* RECORDS SUPPLIED:

BEGIN

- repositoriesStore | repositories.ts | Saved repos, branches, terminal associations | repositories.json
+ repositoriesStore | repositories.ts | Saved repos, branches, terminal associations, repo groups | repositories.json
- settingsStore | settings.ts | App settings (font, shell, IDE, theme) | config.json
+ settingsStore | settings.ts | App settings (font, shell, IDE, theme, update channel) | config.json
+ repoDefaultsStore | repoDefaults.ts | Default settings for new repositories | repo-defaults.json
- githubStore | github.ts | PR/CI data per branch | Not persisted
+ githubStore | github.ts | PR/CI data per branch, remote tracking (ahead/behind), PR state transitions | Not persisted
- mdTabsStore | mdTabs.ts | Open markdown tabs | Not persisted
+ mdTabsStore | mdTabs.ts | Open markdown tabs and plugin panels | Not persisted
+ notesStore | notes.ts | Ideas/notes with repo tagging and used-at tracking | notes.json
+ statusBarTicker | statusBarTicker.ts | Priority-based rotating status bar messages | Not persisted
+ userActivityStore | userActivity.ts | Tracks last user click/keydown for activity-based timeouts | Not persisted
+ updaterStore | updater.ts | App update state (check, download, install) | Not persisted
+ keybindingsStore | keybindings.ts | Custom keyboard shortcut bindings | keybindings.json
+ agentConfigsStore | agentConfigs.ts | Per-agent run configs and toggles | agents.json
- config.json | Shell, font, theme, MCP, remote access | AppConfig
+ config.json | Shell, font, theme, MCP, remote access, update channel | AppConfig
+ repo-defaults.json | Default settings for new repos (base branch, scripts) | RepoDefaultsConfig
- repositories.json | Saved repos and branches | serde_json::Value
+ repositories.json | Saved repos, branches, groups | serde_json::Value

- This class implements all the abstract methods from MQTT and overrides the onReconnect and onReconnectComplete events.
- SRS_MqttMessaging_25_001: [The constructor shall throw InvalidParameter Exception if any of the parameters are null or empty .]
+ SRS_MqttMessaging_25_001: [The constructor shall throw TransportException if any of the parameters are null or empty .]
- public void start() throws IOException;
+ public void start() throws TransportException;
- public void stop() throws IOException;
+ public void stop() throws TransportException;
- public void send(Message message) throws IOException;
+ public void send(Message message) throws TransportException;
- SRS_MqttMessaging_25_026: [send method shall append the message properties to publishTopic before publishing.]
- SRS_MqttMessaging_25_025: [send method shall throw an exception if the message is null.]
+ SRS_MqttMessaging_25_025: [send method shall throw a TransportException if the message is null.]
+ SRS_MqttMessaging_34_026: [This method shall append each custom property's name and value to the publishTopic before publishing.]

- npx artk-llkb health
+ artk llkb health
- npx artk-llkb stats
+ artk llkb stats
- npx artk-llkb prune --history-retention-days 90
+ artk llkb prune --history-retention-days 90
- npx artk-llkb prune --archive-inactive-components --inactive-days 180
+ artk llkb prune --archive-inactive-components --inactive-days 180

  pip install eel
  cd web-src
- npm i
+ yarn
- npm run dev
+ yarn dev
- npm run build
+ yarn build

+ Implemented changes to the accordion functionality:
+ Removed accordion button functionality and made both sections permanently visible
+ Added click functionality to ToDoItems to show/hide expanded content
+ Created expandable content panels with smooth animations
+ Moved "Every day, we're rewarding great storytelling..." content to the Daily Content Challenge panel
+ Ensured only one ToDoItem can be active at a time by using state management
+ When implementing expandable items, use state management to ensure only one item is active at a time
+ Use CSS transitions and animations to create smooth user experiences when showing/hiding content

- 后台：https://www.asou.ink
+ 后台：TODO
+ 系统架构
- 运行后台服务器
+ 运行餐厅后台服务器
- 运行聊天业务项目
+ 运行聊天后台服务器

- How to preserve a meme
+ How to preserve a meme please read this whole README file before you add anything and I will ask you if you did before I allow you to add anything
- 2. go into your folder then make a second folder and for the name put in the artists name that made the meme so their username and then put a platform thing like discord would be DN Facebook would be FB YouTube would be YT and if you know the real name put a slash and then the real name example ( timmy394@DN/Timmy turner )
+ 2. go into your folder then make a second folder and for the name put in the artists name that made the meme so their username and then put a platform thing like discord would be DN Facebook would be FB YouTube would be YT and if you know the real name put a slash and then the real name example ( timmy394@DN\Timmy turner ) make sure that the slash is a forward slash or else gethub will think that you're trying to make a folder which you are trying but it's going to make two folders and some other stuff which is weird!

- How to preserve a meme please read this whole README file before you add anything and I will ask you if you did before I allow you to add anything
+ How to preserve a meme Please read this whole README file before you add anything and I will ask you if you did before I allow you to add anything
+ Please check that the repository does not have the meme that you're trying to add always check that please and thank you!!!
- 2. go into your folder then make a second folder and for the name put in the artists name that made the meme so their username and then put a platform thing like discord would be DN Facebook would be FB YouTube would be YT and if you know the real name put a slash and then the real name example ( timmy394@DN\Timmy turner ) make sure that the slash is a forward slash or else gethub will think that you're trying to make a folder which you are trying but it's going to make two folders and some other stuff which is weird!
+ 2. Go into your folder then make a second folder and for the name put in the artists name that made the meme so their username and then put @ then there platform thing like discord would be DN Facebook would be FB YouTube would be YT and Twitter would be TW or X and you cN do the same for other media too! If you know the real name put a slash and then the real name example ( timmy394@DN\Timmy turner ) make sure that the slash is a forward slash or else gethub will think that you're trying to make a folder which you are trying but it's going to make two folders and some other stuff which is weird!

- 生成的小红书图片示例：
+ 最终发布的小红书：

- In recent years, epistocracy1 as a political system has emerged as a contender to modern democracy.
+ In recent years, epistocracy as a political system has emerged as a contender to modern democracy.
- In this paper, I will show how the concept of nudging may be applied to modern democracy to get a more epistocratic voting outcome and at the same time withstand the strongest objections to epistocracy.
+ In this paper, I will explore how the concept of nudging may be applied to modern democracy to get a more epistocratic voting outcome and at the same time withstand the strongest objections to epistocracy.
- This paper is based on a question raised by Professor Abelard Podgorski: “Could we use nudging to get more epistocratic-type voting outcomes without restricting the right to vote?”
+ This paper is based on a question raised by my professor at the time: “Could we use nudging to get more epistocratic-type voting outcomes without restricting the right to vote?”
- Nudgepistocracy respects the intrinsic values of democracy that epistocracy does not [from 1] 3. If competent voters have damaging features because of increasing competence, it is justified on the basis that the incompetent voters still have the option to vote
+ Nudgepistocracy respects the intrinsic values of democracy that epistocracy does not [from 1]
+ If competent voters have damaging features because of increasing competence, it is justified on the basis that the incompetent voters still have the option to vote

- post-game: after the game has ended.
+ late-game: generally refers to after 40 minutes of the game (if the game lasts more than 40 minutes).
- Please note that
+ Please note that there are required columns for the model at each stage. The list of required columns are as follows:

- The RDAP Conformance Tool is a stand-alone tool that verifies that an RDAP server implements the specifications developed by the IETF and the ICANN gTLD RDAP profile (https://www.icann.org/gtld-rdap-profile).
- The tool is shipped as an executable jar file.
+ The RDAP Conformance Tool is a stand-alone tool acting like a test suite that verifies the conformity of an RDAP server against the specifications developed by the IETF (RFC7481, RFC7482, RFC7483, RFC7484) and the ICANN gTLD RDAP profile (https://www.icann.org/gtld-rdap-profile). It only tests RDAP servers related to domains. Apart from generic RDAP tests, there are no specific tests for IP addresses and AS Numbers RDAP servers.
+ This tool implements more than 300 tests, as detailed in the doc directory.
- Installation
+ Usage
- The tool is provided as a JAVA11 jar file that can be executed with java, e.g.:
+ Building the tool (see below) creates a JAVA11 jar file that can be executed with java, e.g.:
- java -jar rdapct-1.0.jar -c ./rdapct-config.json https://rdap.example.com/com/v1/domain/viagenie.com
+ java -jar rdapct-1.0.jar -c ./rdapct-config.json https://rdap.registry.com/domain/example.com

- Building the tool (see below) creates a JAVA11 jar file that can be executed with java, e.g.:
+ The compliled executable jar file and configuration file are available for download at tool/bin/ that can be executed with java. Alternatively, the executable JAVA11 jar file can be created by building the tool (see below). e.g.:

END

* ASSIGNED TASK:
Write out exactly the lines above between the line with "note that there" and the line with "- The tool is shipped", inclusive, and nothing beyond them.

* EXERCISE SOLUTION:
+ Please note that there are required columns for the model at each stage. The list of required columns are as follows:

- The RDAP Conformance Tool is a stand-alone tool that verifies that an RDAP server implements the specifications developed by the IETF and the ICANN gTLD RDAP profile (https://www.icann.org/gtld-rdap-profile).
- The tool is shipped as an executable jar file.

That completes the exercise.